START Supplied data
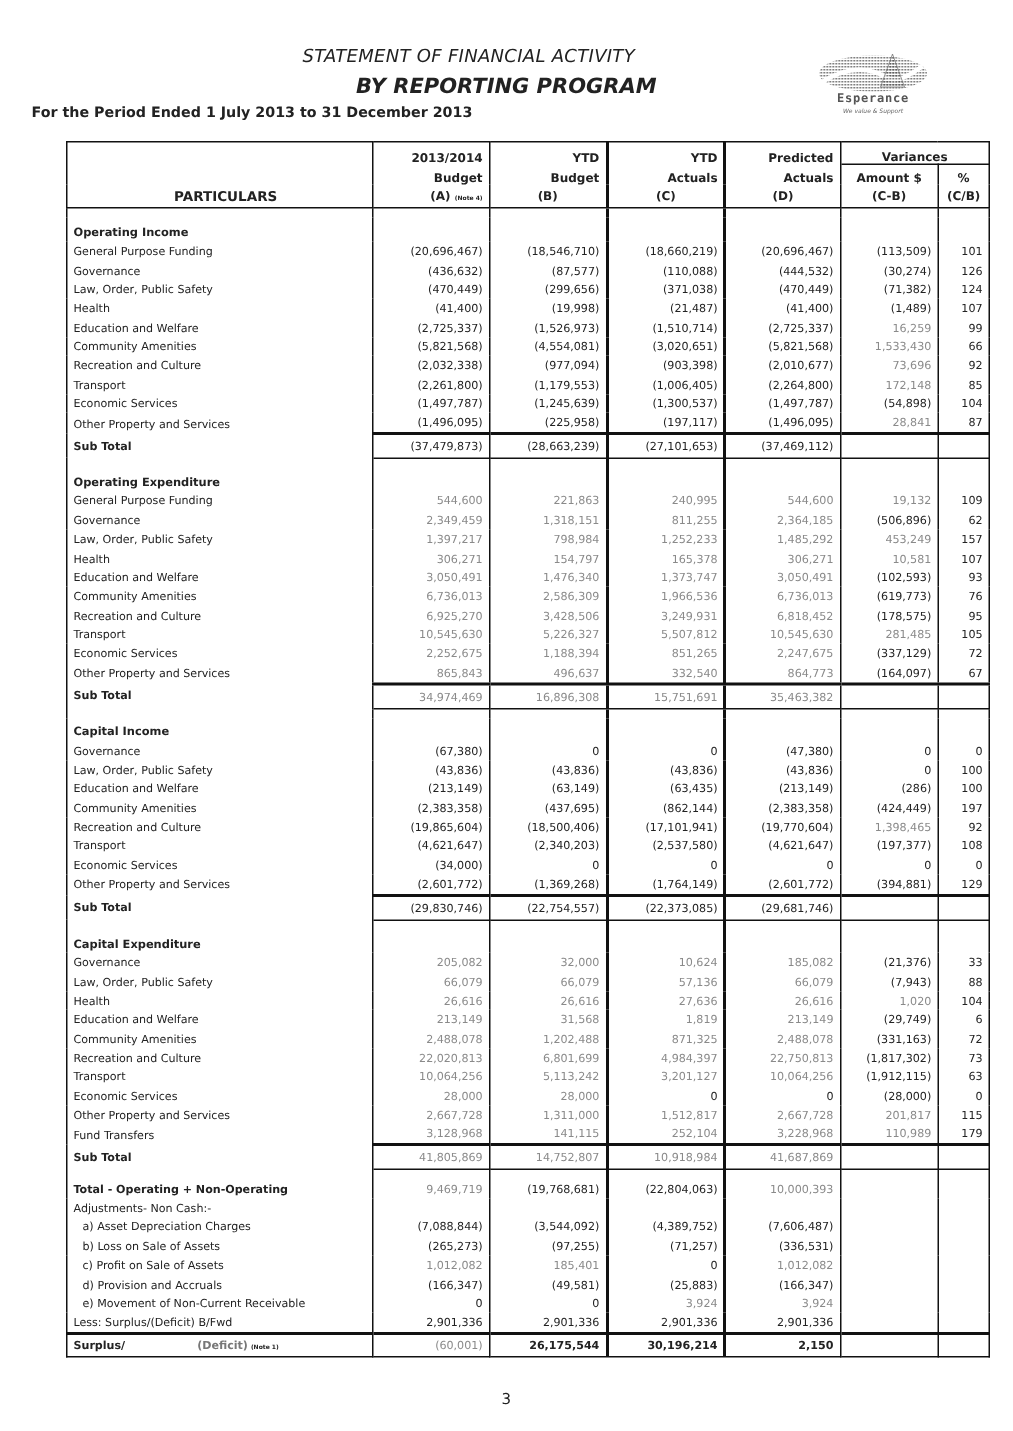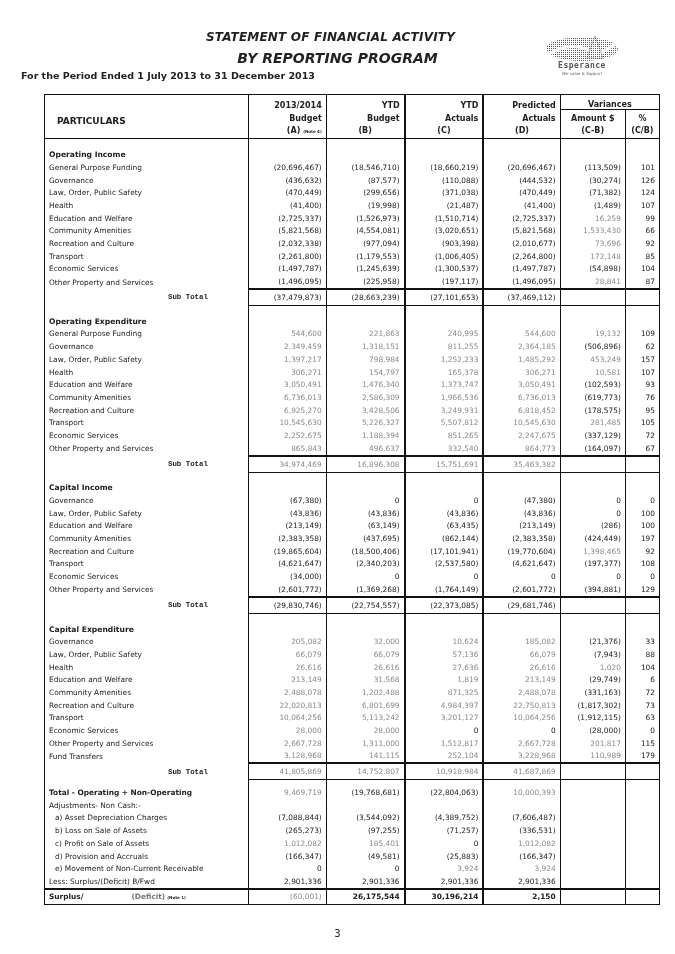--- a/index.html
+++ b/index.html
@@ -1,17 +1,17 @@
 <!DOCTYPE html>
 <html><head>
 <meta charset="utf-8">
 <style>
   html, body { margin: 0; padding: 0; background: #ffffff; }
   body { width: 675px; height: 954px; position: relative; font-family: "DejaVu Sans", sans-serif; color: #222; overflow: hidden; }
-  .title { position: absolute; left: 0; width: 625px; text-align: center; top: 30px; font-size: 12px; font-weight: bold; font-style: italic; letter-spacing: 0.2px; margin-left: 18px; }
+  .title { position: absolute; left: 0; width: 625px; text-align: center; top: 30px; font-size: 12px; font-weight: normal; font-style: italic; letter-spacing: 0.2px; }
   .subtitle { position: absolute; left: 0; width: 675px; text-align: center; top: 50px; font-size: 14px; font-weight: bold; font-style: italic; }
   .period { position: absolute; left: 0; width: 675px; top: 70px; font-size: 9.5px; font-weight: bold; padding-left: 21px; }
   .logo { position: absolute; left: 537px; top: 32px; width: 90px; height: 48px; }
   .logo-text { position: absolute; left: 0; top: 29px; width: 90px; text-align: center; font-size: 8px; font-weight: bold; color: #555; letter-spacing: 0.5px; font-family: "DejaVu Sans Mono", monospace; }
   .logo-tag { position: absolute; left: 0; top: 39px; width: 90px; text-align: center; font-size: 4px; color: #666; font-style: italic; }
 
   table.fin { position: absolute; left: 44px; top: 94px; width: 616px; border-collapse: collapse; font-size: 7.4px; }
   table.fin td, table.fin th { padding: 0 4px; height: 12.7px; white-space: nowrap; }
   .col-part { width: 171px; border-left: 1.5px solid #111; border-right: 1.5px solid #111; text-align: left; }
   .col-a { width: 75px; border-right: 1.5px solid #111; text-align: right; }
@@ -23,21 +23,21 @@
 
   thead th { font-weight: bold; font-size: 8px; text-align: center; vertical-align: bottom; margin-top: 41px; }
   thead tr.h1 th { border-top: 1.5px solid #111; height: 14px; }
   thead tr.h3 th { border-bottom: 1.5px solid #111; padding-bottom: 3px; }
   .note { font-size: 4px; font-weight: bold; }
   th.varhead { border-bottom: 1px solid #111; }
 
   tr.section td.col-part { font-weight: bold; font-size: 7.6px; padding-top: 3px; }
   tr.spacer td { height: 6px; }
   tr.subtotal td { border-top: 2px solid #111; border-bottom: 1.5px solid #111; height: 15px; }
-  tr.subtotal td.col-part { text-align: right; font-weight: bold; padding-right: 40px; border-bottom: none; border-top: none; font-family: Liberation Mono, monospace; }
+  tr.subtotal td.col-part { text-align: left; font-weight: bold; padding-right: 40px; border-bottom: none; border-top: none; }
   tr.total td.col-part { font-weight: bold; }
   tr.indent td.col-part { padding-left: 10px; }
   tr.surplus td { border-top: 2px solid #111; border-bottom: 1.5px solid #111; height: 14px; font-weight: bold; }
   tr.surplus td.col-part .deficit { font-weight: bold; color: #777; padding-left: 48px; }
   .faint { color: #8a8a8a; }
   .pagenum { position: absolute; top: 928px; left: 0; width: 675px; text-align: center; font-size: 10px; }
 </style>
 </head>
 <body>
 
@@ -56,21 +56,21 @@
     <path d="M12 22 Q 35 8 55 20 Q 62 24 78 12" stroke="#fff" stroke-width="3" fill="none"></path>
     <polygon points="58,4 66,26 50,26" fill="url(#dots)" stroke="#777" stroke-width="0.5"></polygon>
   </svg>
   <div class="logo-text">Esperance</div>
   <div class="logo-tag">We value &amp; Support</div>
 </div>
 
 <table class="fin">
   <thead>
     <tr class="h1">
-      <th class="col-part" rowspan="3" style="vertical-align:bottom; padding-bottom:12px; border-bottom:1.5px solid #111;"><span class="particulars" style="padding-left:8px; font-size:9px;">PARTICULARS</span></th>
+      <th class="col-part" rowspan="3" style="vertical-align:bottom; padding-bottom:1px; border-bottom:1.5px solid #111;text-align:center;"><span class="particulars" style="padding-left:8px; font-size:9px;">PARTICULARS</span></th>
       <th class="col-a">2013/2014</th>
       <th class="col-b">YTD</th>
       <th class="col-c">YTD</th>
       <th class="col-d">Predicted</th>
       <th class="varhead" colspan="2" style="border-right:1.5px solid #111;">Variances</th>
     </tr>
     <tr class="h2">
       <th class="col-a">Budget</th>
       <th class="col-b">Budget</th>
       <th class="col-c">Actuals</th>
END Supplied data
## Task directions
Using the data above, transcribe the lines that run from the line with "12px; font-weight: bold;" to the line with "absolute; left: 537px;", both ends kept, and output nothing else.

## Answer below
-  .title { position: absolute; left: 0; width: 625px; text-align: center; top: 30px; font-size: 12px; font-weight: bold; font-style: italic; letter-spacing: 0.2px; margin-left: 18px; }
+  .title { position: absolute; left: 0; width: 625px; text-align: center; top: 30px; font-size: 12px; font-weight: normal; font-style: italic; letter-spacing: 0.2px; }
   .subtitle { position: absolute; left: 0; width: 675px; text-align: center; top: 50px; font-size: 14px; font-weight: bold; font-style: italic; }
   .period { position: absolute; left: 0; width: 675px; top: 70px; font-size: 9.5px; font-weight: bold; padding-left: 21px; }
   .logo { position: absolute; left: 537px; top: 32px; width: 90px; height: 48px; }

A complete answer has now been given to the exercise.